Posted on 07/07/2007 11:30:37 AM PDT by WayneLusvardi

Phantom Affordable Housing - Inclusionary Con-Dough Conversions Don't Count as Affordable Units

The Pasadena Pundit - July 7, 2007

Would you encourage your representative on your City council to vote for a so-called Inclusionary Housing Condominium Conversion ordinance amendment if you learned that it:

1. Would not count toward the affordable housing goals mandated by the State because such condominium conversions do not add new "rooftops," as they are already existing housing? (i.e., phantom affordable housing). 2. For every one inclusionary unit created about four or five apartment dwellers would still be displaced. This is very stressful for those dislocated. 3. Would provide very few existing renters with ownership housing because for every one unit of affordable housing created about four or five other units must have their sales prices increased to subsidize one "inclusionary" unit. This would inflate condominium prices to pay for each "inclusionary housing" unit (developers pay nothing and just pass the cost of subsidies onto new owners). 4. Condo conversions only work in upscale areas where even affordable condo units would be priced at $400,000 and up - a price few existing renters could afford. This is to say nothing about the large homeowner's association (HOA) fees in condo projects which are not subsidized. 5. Will make developers only willing to pay less for land underneath existing apartment buildings. This would give no financial incentive to apartment owners to convert their buildings to condos, resulting in very few, if any, added owner-occupied "affordable" housing. 6. Cannot provide for "density bonuses" to offset landowner losses because the density of existing apartments is already established and is very difficult and prohibitively costly to increase. 7. Does little or nothing to alleviate traffic impacts for existing "under-parked" apartment buildings. 8. Would result in fewer rental units when the housing supply is tight. 9. Imposes inclusionary housing mandates on small "mom & pop" multiplexes of five units in size making it difficult for elderly owners to move relatives in to take care of them. 10. Once condo complexes have crime problems, it is much more difficult for the police department to work with the residents.

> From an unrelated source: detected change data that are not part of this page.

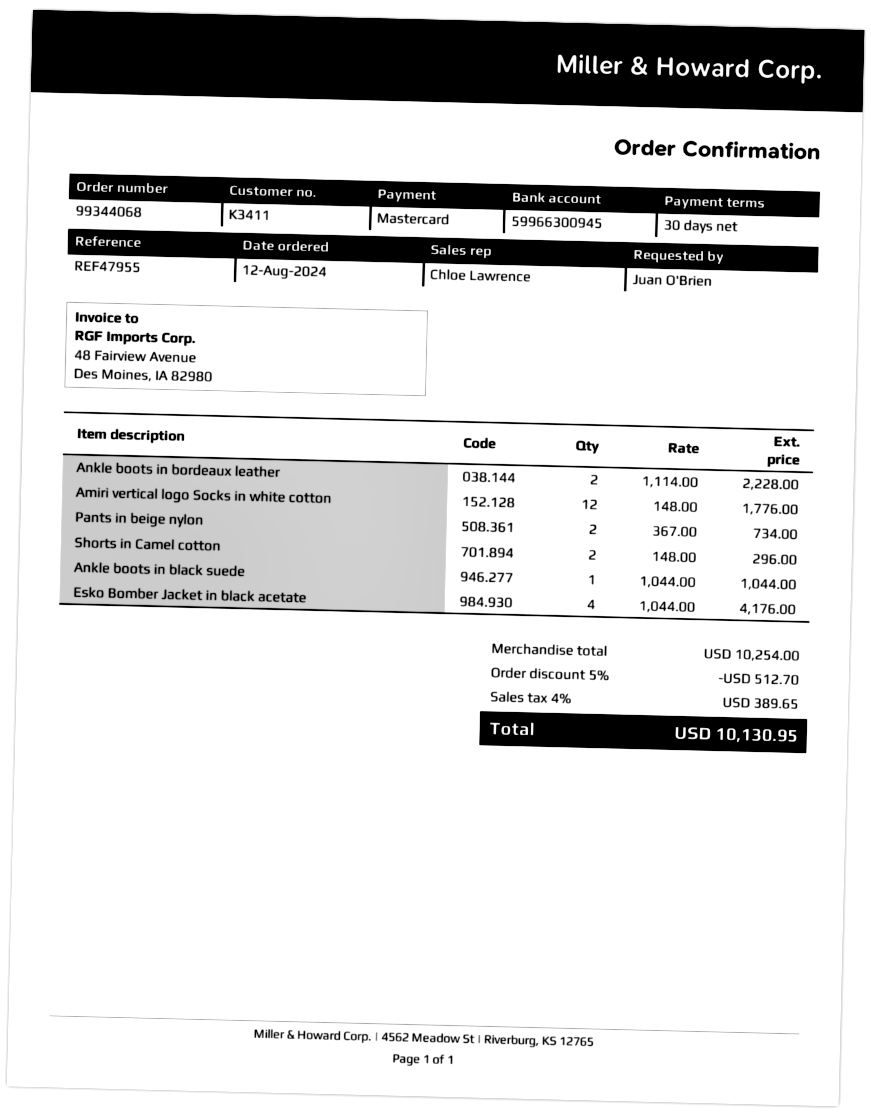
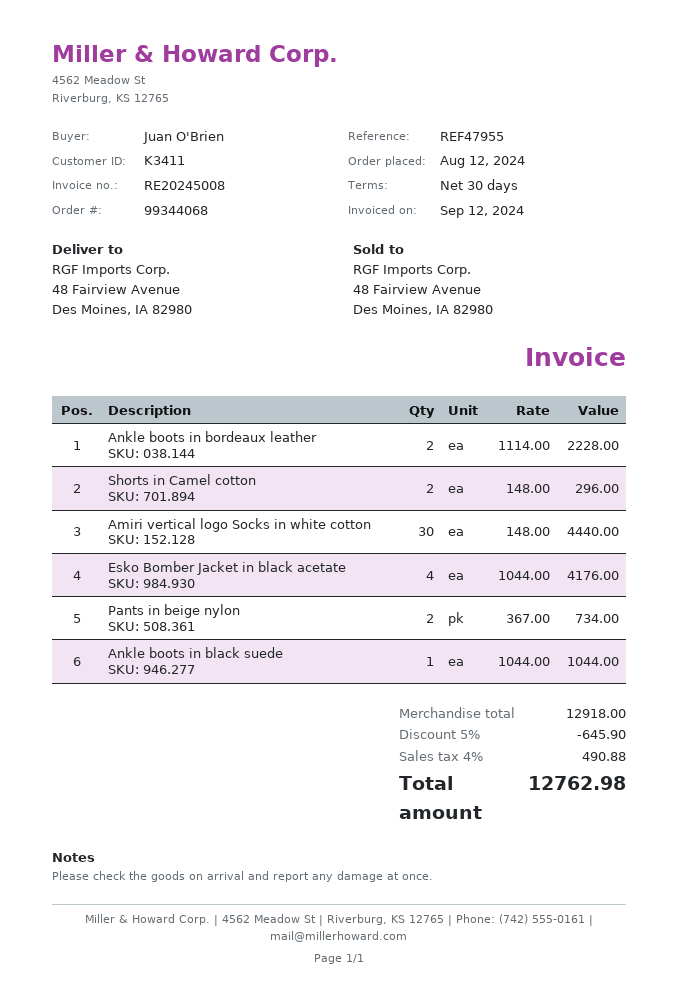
Amiri vertical logo Socks in white cotton: 12 x 148.00 = 1776.00 -> 30 x 148.00 = 4440.00
subtotal: 10254.00 -> 12918.00
discount: 5% = 512.70 -> 5% = 645.90
tax: 4% = 389.65 -> 4% = 490.88
total: 10130.95 -> 12762.98

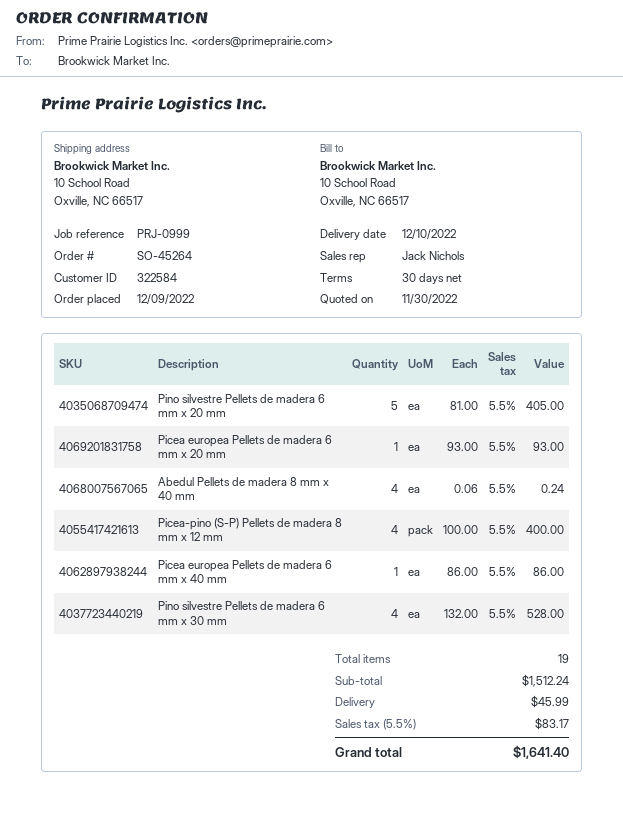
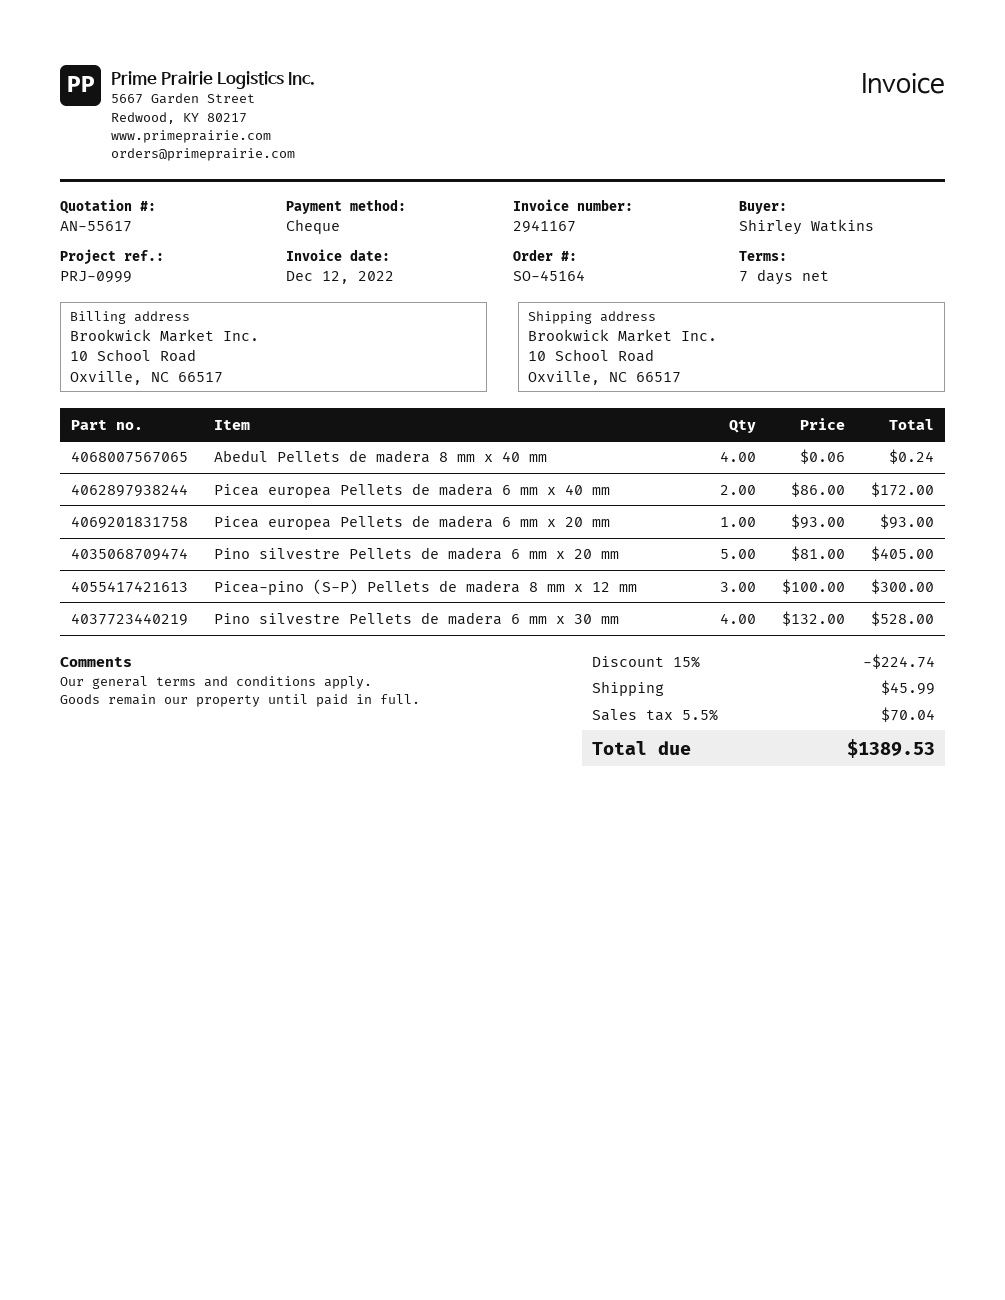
order number: SO-45264 -> SO-45164
payment terms: 30 days -> 7 days
Picea-pino (S-P) Pellets de madera 8 mm x 12 mm: 4 x 100.00 = 400.00 -> 3 x 100.00 = 300.00
Picea europea Pellets de madera 6 mm x 40 mm: 1 x 86.00 = 86.00 -> 2 x 86.00 = 172.00
discount: none -> 15% = 224.74
tax: 5.5% = 83.17 -> 5.5% = 70.04
total: 1641.40 -> 1389.53

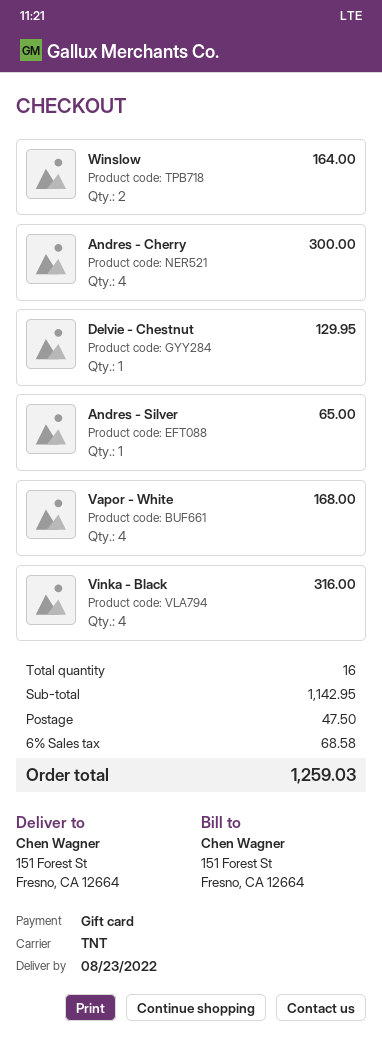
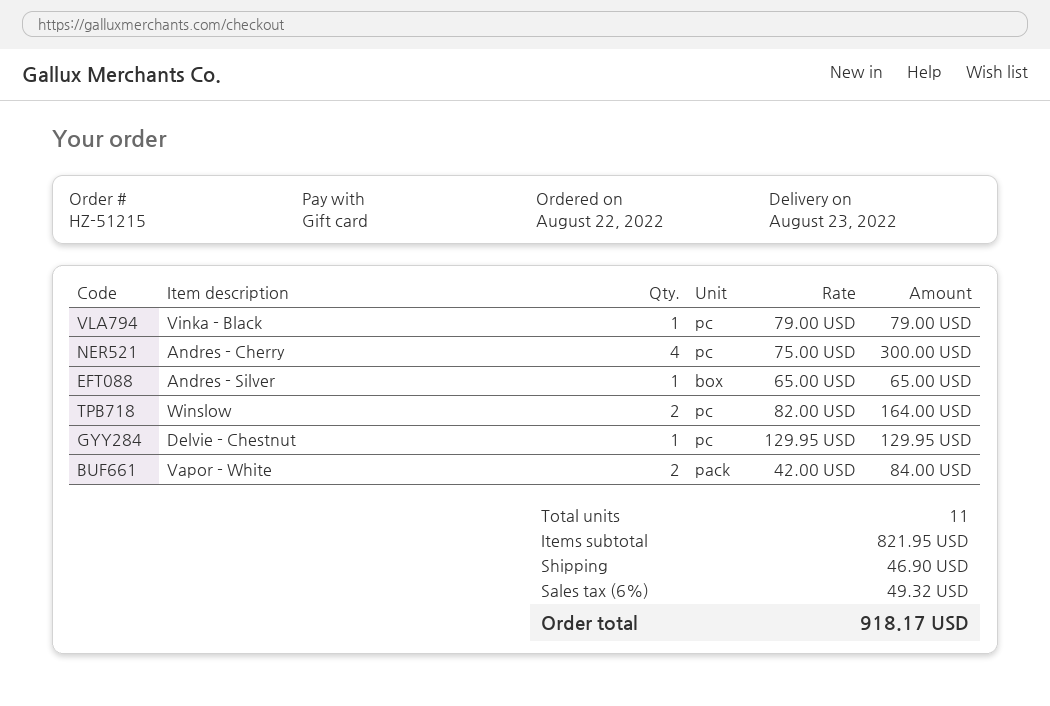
Vapor - White: 4 for 168.00 -> 2 for 84.00
Vinka - Black: 4 for 316.00 -> 1 for 79.00
total quantity: 16 -> 11
subtotal: 1142.95 -> 821.95
shipping: 47.50 -> 46.90
tax: 6% = 68.58 -> 6% = 49.32
total: 1259.03 -> 918.17

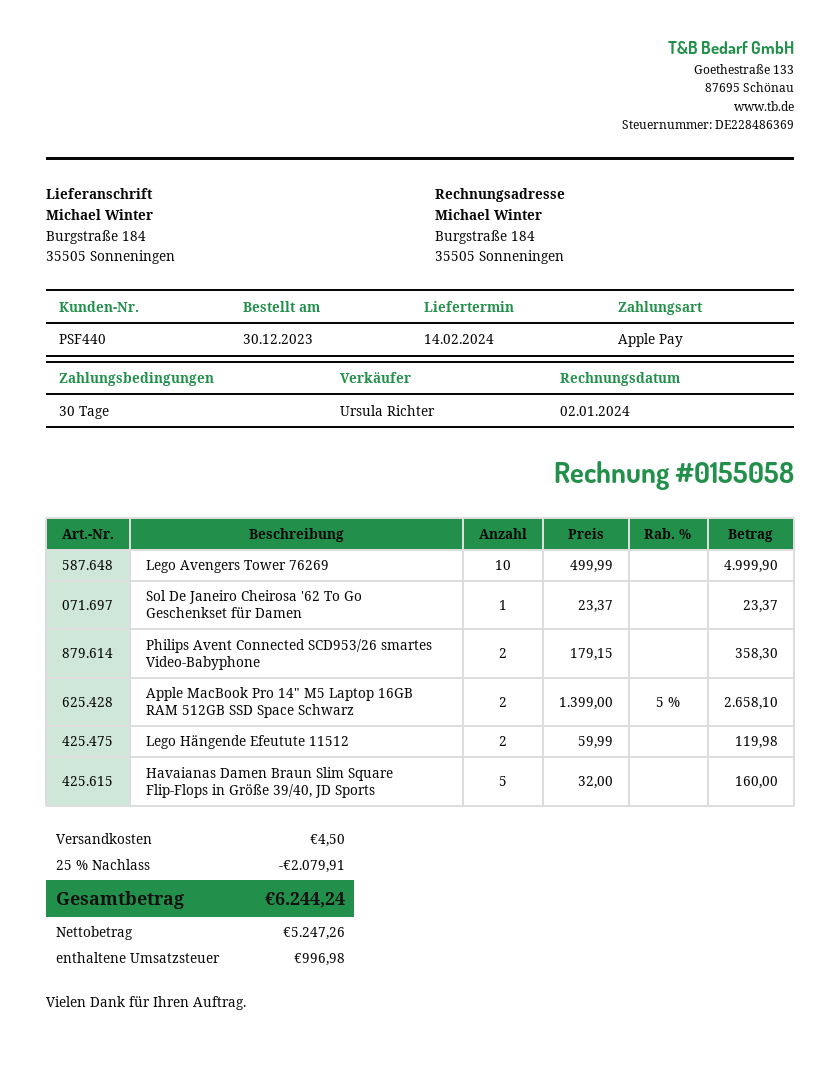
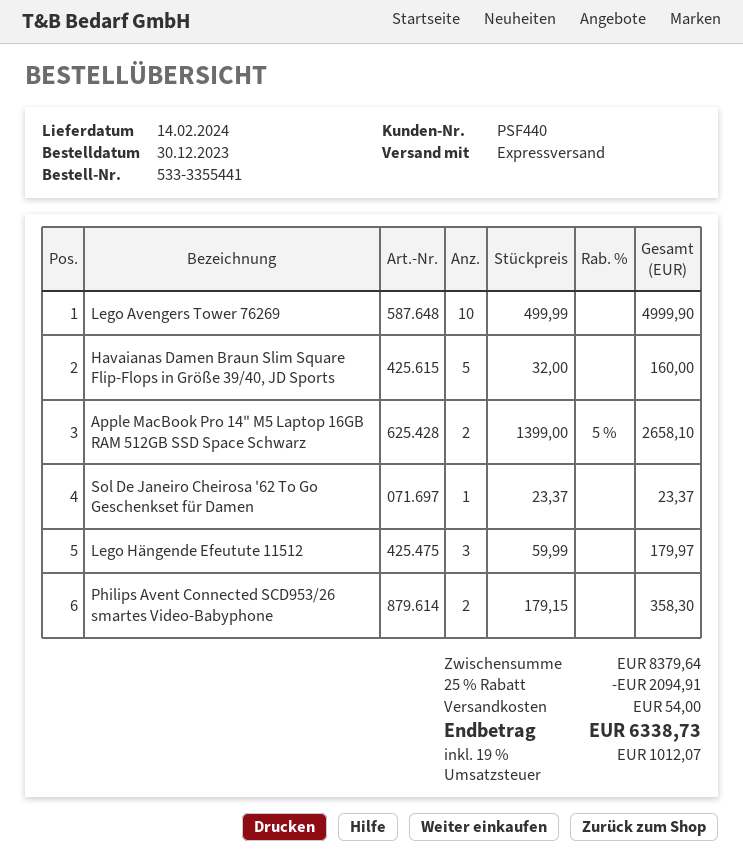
Lego Hängende Efeutute 11512: 2 x 59.99 = 119.98 -> 3 x 59.99 = 179.97
discount: 25% = 2079.91 -> 25% = 2094.91
shipping: 4.50 -> 54.00
tax: 996.98 -> 1012.07
total: 6244.24 -> 6338.73

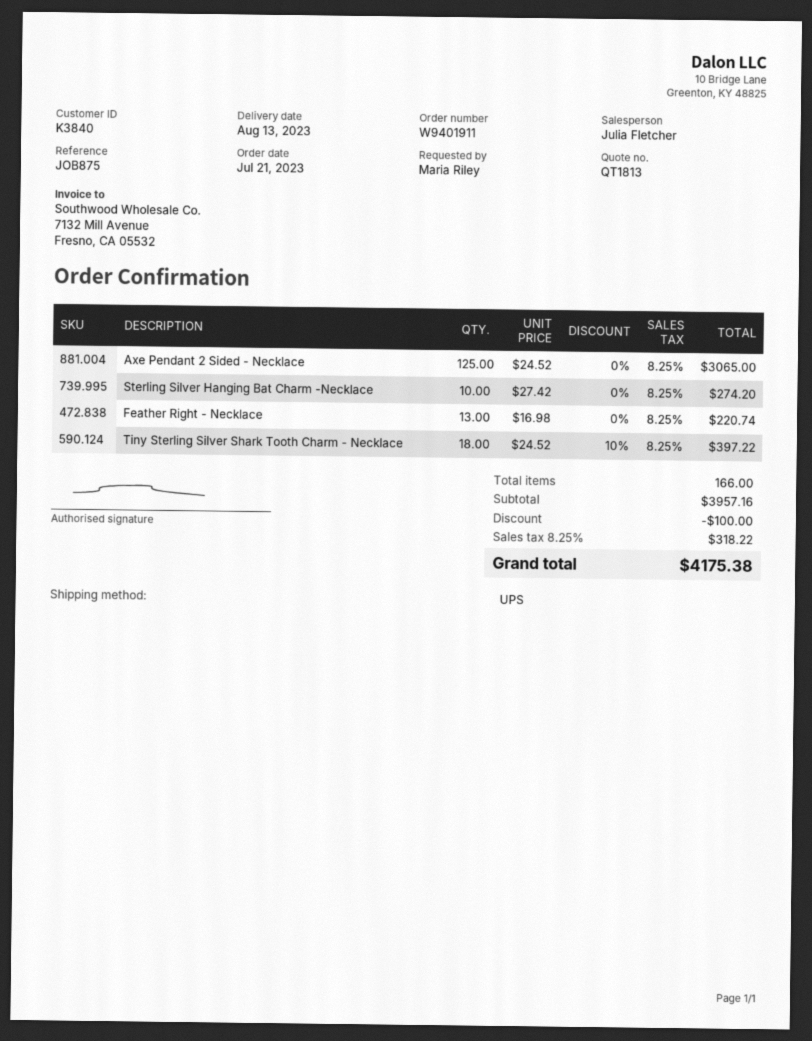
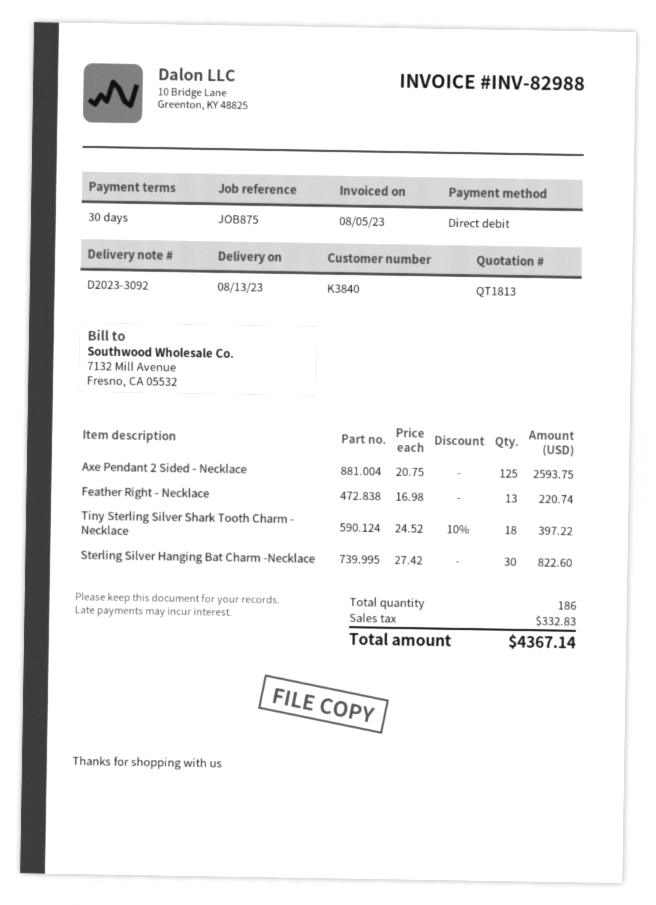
Axe Pendant 2 Sided - Necklace: 125 x 24.52 = 3065.00 -> 125 x 20.75 = 2593.75
Sterling Silver Hanging Bat Charm -Necklace: 10 x 27.42 = 274.20 -> 30 x 27.42 = 822.60
total quantity: 166 -> 186
discount: 100.00 -> none
tax: 318.22 -> 332.83
total: 4175.38 -> 4367.14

Presently, the City of Pasadena is circulating a Notice of Intent to adopt a negative declaration as to environmental impacts resulting from an amendment to the existing Inclusionary Housing Ordinance to now apply to condominium conversions. http://www.cityofpasadena.net/planning/meetings/posts/Planning/7-11-07/Title16_17.pdf) http://www.cityofpasadena.net/planning/meetings/posts/Planning/7-11-07/Inital%20Study%20Amendment%20Title%2016%20-%2020%25%20Affordability%20Denver.pdf )

This follows a current trend sweeping California in many northern California cities. Typical of government, Southern California cities are now promoting the expansion of Inclusionary Housing laws to condo conversions apparently because others are doing it. Government often doesn't know what it is doing and merely follows the bandwagon for symbolic gains, leaving the consequences for us to figure out.

What is conveniently omitted in the City's environmental documents is that such Inclusionary Condo Conversions apparently do not count as "affordable housing" under State law.

The City of San Leandro recently adopted an amendment to their inclusionary housing law to apply it to condo conversions even though such new housing units will not count toward reaching State affordable housing mandates set by the Association of Bay Area Governments. Only "new rooftops" count toward such affordable housing goals. Adopting this amendment to the Inclusionary Housing law would only lead to "phantom afforable housing units." See here: http://findarticles.com/p/articles/mi_qn4176/is_20060107/ai_n15994418)

In other words, the City of Pasadena is proposing to impose draconian new affordable housing requirements on condo conversions that won't count towards its affordable housing quota ("phantom units") but will have many, many downsides: it will displace more renters than new buyers by 4 or 5 to 1, will inflate condo prices out of the reach of most renters; will produce very few converted affordable housing units; will be unable to provide density bonuses to existing landowners to offset inclusionary unit costs; will do little to lessen traffic impacts from under parked existing apartment buildings; will result in fewer apartment units when the housing supply is tight; will be a hardship on small mom & pop apartment owners; and will make police work more difficult.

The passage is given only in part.